-- Task material follows --

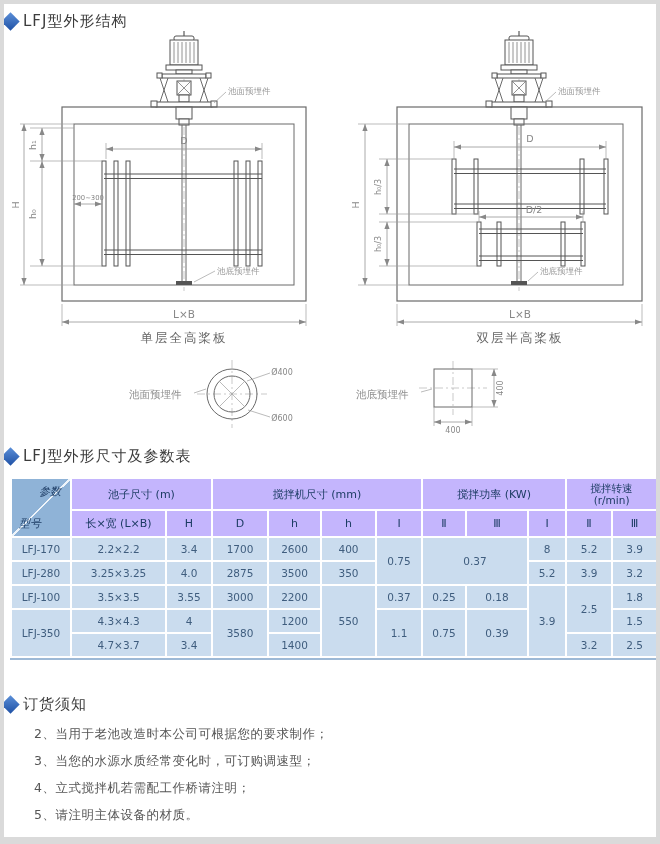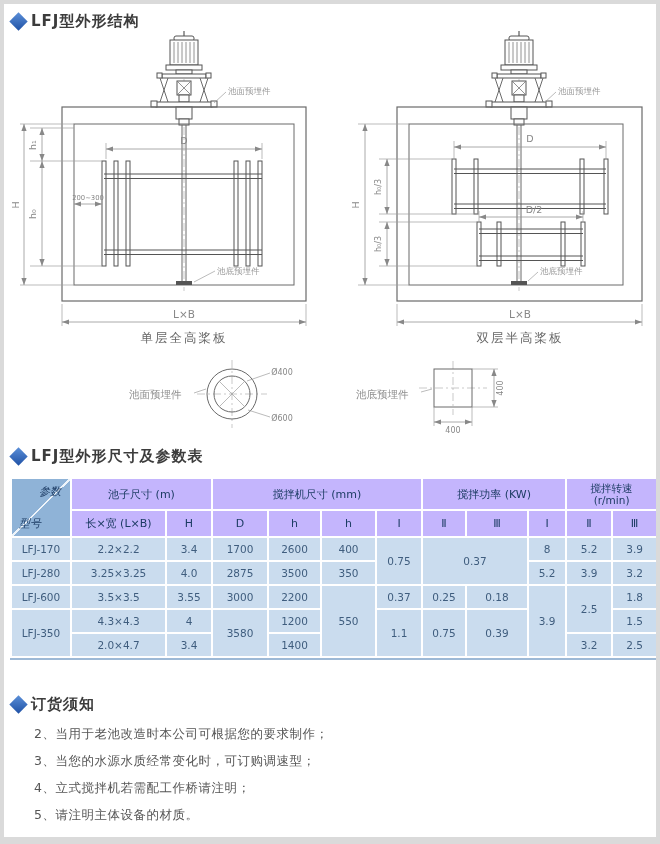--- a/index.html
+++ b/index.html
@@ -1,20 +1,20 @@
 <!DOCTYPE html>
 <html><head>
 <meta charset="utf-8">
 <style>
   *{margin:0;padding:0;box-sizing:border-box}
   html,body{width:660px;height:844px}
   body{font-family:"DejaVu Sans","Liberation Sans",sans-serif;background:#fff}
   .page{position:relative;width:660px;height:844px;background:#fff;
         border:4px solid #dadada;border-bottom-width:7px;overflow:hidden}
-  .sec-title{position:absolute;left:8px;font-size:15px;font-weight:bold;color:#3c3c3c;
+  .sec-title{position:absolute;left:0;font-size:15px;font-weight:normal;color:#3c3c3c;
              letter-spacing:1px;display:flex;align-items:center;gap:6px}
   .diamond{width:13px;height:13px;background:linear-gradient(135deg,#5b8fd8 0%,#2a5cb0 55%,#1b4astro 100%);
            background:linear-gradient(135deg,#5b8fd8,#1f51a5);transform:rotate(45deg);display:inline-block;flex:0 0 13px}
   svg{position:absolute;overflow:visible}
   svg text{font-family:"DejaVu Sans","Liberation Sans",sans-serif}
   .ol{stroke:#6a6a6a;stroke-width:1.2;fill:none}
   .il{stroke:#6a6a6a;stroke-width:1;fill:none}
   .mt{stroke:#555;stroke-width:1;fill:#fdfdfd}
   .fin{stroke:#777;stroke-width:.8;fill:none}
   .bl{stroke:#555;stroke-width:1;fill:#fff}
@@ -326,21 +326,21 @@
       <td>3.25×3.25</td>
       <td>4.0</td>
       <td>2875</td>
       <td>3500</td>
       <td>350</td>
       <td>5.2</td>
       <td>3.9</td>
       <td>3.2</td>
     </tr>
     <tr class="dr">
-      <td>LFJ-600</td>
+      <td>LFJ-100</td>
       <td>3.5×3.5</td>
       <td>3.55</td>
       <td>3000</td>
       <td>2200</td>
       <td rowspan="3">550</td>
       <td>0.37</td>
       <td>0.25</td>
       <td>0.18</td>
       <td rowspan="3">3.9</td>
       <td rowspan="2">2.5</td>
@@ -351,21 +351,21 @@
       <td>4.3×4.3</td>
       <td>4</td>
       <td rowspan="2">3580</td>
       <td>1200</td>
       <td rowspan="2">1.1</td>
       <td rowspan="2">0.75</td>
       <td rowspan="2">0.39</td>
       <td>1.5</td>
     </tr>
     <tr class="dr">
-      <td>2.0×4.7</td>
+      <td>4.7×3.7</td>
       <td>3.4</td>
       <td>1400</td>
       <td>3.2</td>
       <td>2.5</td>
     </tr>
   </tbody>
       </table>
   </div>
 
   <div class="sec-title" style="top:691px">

-- Task material concluded --
-- Task material follows --

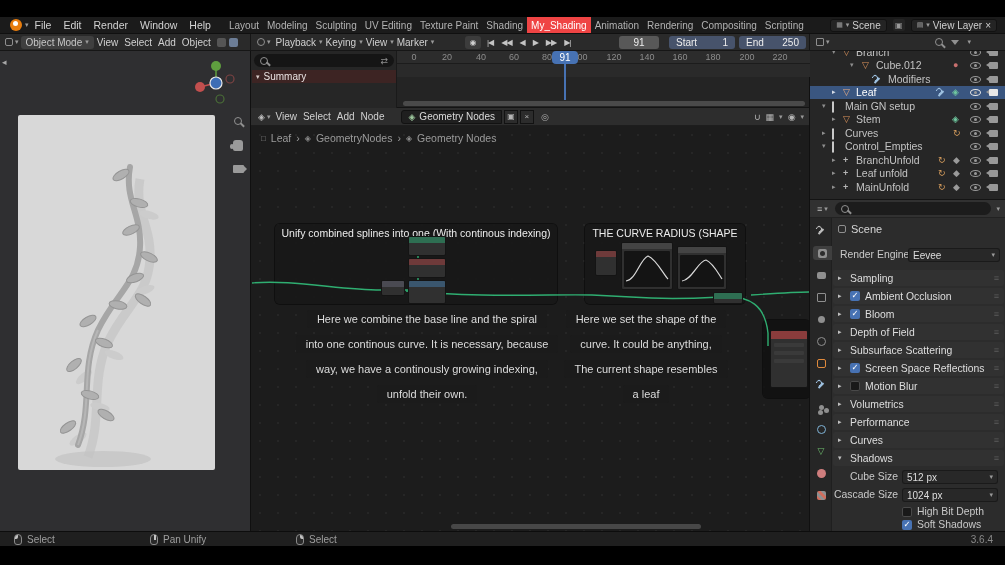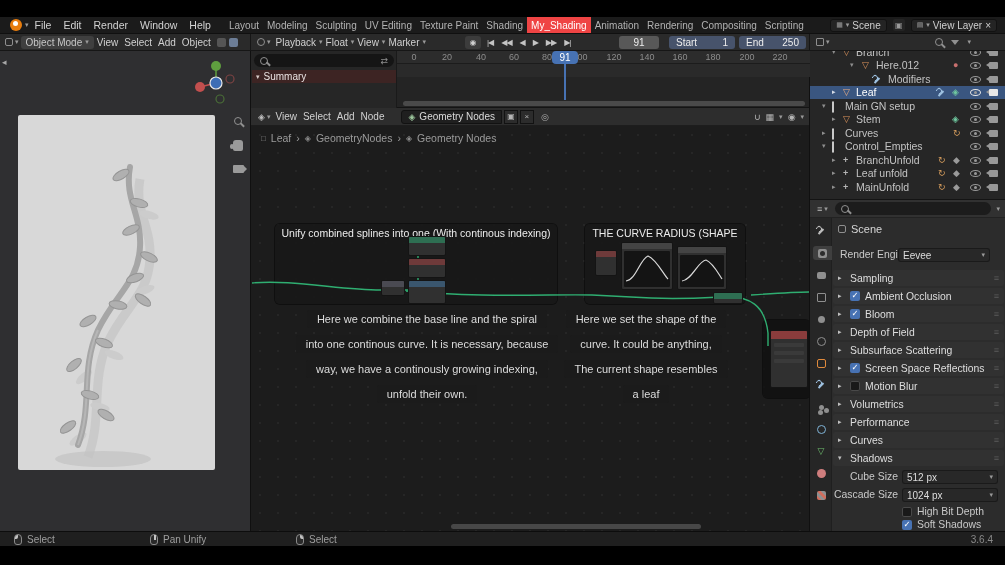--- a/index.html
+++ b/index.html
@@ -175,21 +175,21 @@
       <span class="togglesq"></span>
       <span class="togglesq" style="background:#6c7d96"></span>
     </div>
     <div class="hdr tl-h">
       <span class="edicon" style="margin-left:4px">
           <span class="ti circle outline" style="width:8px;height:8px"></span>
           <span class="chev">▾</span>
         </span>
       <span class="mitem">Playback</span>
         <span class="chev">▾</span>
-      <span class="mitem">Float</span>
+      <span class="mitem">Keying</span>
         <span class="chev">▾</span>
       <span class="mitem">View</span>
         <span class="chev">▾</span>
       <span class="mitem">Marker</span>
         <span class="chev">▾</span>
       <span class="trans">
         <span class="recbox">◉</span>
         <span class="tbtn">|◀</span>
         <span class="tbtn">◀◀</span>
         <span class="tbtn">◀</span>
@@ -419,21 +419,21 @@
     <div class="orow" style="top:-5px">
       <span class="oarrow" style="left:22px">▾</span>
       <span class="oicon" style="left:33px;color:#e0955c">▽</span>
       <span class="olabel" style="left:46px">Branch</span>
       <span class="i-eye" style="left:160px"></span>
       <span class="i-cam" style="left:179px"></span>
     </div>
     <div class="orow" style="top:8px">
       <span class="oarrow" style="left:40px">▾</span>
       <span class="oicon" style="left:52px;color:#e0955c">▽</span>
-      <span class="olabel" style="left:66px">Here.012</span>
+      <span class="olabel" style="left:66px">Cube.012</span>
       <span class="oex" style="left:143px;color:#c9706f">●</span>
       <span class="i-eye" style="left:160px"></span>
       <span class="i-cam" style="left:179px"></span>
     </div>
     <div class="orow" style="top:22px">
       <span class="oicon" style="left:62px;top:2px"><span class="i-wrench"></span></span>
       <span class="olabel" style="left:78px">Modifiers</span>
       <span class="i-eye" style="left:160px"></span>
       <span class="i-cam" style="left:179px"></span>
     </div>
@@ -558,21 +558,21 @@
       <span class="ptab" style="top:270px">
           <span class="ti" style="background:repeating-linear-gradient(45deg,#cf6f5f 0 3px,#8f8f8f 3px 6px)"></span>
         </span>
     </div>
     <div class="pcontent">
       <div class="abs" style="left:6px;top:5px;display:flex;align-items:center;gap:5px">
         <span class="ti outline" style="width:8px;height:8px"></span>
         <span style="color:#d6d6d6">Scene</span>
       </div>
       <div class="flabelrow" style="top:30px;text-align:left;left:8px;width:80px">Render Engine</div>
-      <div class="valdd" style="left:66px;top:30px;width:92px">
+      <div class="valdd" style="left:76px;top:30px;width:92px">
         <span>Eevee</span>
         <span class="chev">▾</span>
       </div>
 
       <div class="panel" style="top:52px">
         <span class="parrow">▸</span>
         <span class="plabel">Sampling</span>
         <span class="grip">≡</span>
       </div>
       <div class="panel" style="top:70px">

-- Task material concluded --

- **Work order**
Filter by the word "color": copy every line of the data that holds it.

- **Answer to the exercise**
-  .sec-title{position:absolute;left:8px;font-size:15px;font-weight:bold;color:#3c3c3c;
+  .sec-title{position:absolute;left:0;font-size:15px;font-weight:normal;color:#3c3c3c;
       <span class="oicon" style="left:33px;color:#e0955c">▽</span>
       <span class="oicon" style="left:52px;color:#e0955c">▽</span>
       <span class="oex" style="left:143px;color:#c9706f">●</span>
         <span style="color:#d6d6d6">Scene</span>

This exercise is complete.